By contrast, the world’s first commercial-scale green steel plant, Stegra, is currently under construction in Sweden and is expected to enter operation in 2026 exclusively using green hydrogen.
Nicholas said it was clear “we’re not seeing any real progress” on CCUS, even as demand for green steel is beginning to grow and plans to build electric arc and Direct Reduced Iron (DRI) furnaces gather pace.
“Some steel makers are positioning themselves to supply that low carbon steel, Australia currently supplies 56% of the world’s iron ore but it is generally considered a low-grade supplier – which Nicholas says will become a problem as Direct Reduced Iron furnaces that rely on green hydrogen, require a higher grade of iron ore.
This raises the prospect that Australia’s iron miners will be outflanked by competitors in Brazil, Canada, South Africa and Guinea if they don’t adapt.

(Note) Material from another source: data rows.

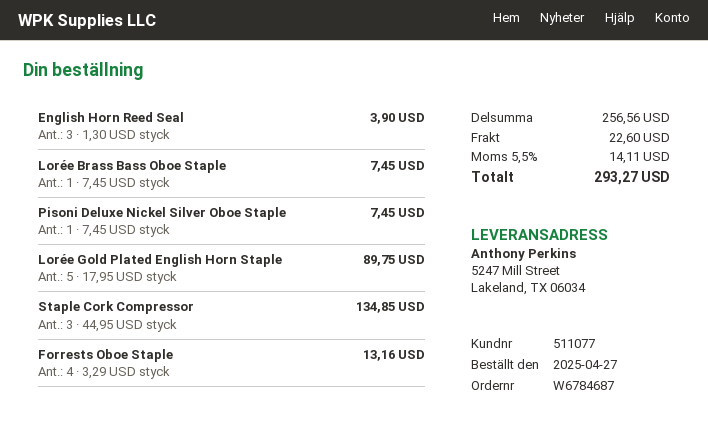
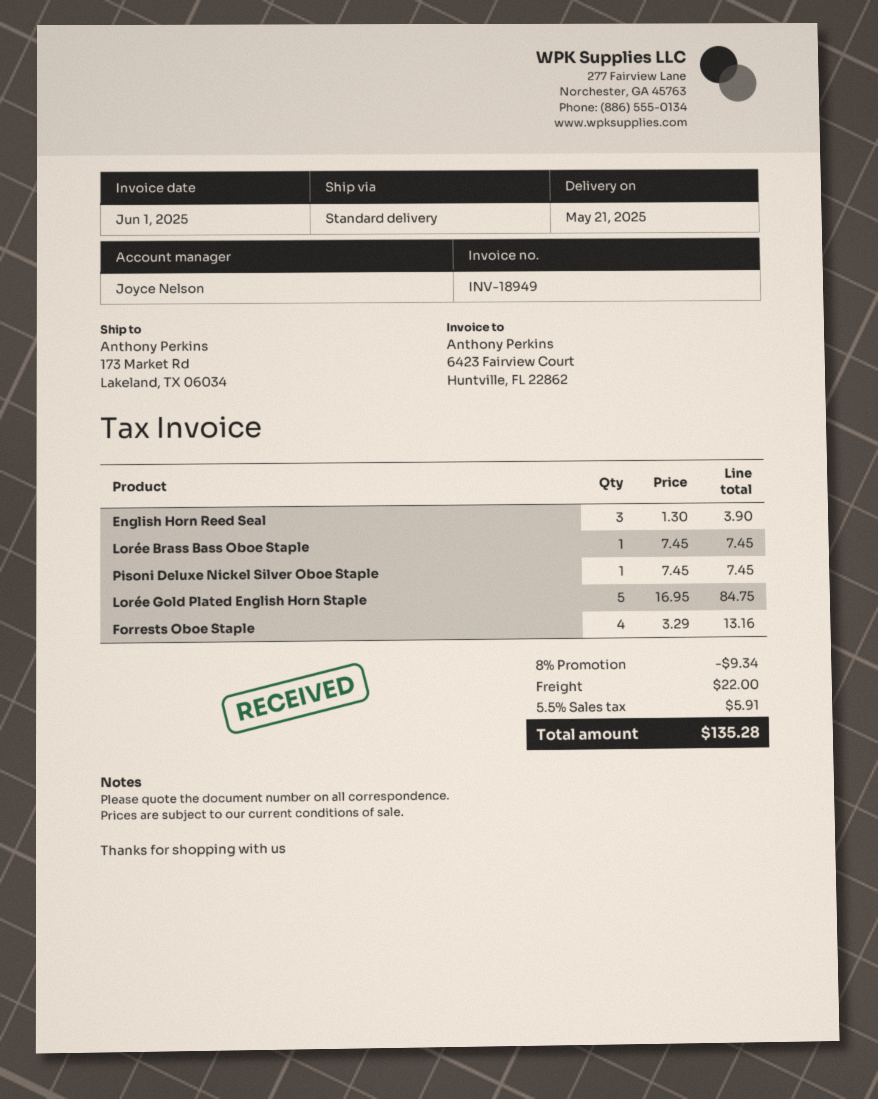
ship to: 5247 Mill Street, Lakeland, TX 06034 -> 173 Market Rd, Lakeland, TX 06034
Lorée Gold Plated English Horn Staple: 5 x 17.95 = 89.75 -> 5 x 16.95 = 84.75
Staple Cork Compressor: 3 x 44.95 = 134.85 -> none
discount: none -> 8% = 9.34
shipping: 22.60 -> 22.00
tax: 5.5% = 14.11 -> 5.5% = 5.91
total: 293.27 -> 135.28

Of the Australian miners, companies are increasingly looking to technological solutions to allow lower grade ore to be used in green iron and steel production, but Nicholas says BHP – which announced a CCUS collaboration with India’s JSW Steel at its 2024 AGM – is an “outlier” for its promotion of CCUS in iron and steelmaking.
“It’s the Toyota of miners, insisting on sticking with hydrogen cars when the world is moving toward electric,” Nicholas says.
“It’s really becoming very clear they’re on a different path to everyone else.”
According to the International Energy Agency, the steel industry accounts for 2.8 gigatonnes of CO2 emissions each year, or 8 percent of total energy system emissions.